Cahn and his late wife, Jean Camper Cahn, were graduates of Yale Law School. Their 1964 article in the Yale Law Journal advocating legal aid for the poor became a model for the federal program created by the Johnson administration’s Office of Economic Opportunity.

Cahn’s wife was the director of federal legal services for the program, while Cahn became executive assistant to Sargent Shriver, the director of the office.

“The Legal Services program, which later became Legal Services Corp., was groundbreaking,” The New York Times reported. “It not only helped thousands of poor Americans get justice; he also catalyzed the emergence of public interest law, creating new areas of litigation and scholarship, including tenants’ rights, consumer rights, and rights to government benefits.

Later, the Cahns founded and served as co-deans of the Antioch School of Law in Washington, DC. The school emphasized clinical training in public interest law.

“We thought morally neutral legal education on social issues was unacceptable,” Cahn said. “We wanted a place that trained activists.”

The New York Times reported that the Cahns “proved polarizing” as law deans, coming off as “energetic to some faculty and students, arrogant and aloof to others.” They also did not get along with the management of the University of Antioch.
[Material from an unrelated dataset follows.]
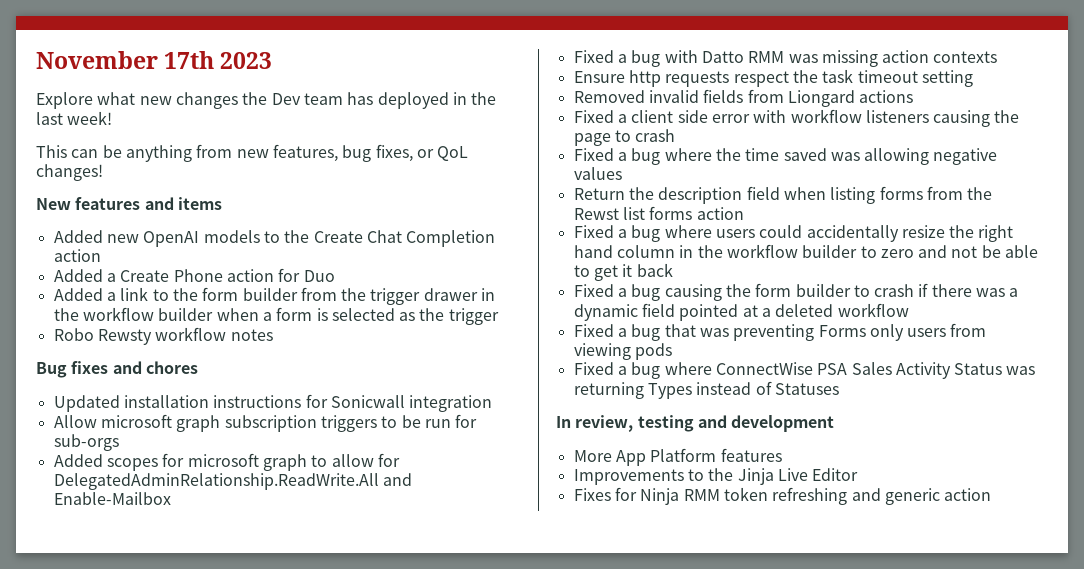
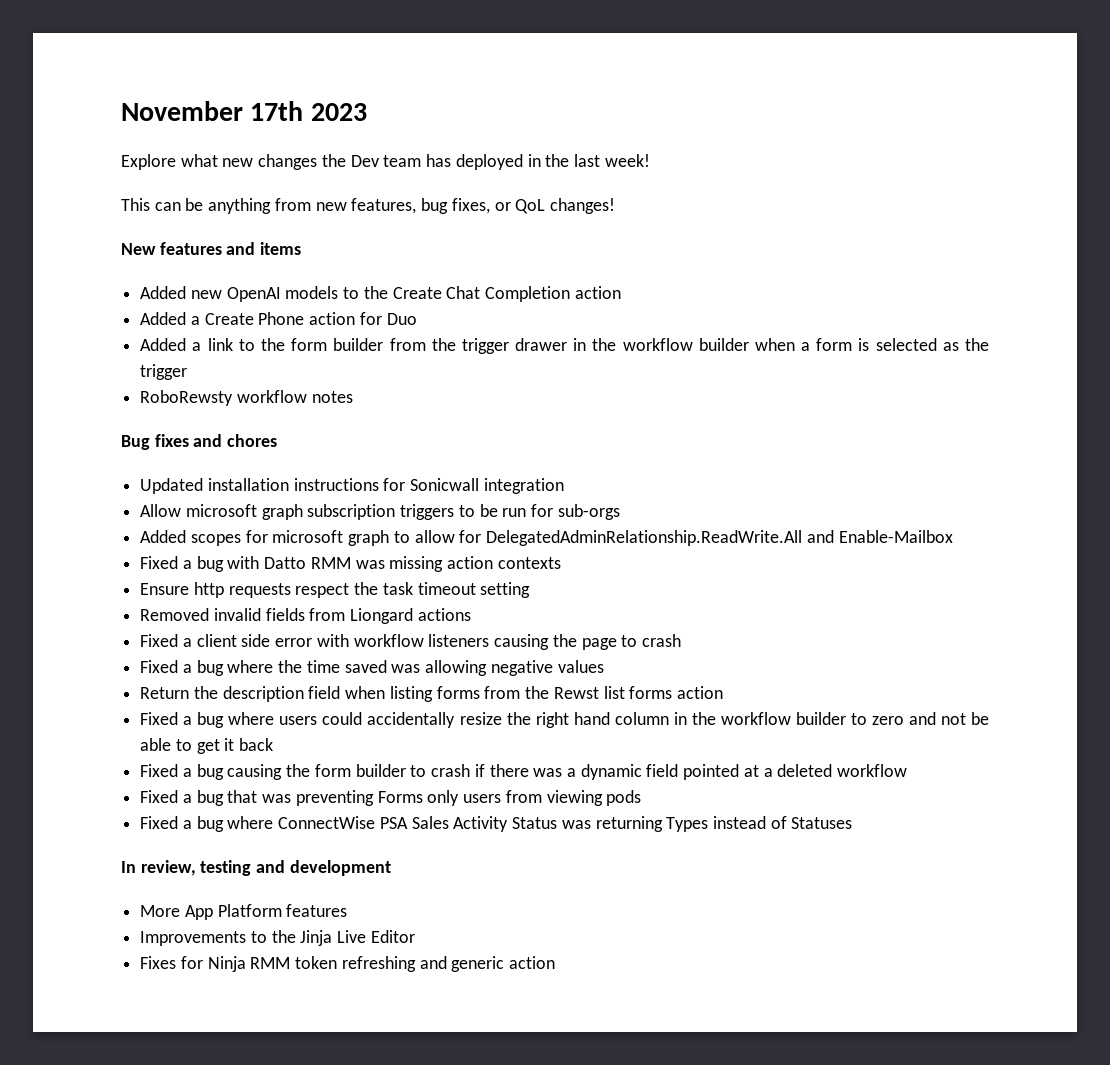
- Robo Rewsty workflow notes
+ RoboRewsty workflow notes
When he faced financial difficulties in the late 1970s and tried to siphon off law school money, the Cahns resisted. The school sued and won – and the next day fired them both.

Cahn suffered a serious heart attack after his dismissal.

The school later became part of the David A. Clarke School of Law at the University of the District of Columbia.

Shelley Broderick, dean of the University of the District of Columbia’s law school from 1998 to 2018, said Cahn taught law and justice at the school “for decades until last year,” according to the DC Bar. “Students left his course bound like soldiers in a just cause. He was kind and unfailingly generous with his time, talent, and treasures. He was fully committed and passionate about advancing fairness and equality for all,” Broderick said.

Jean Camper Cahn died in 1991. In 2000, Cahn remarried his second wife, Christine Gray Cahn, who survives him.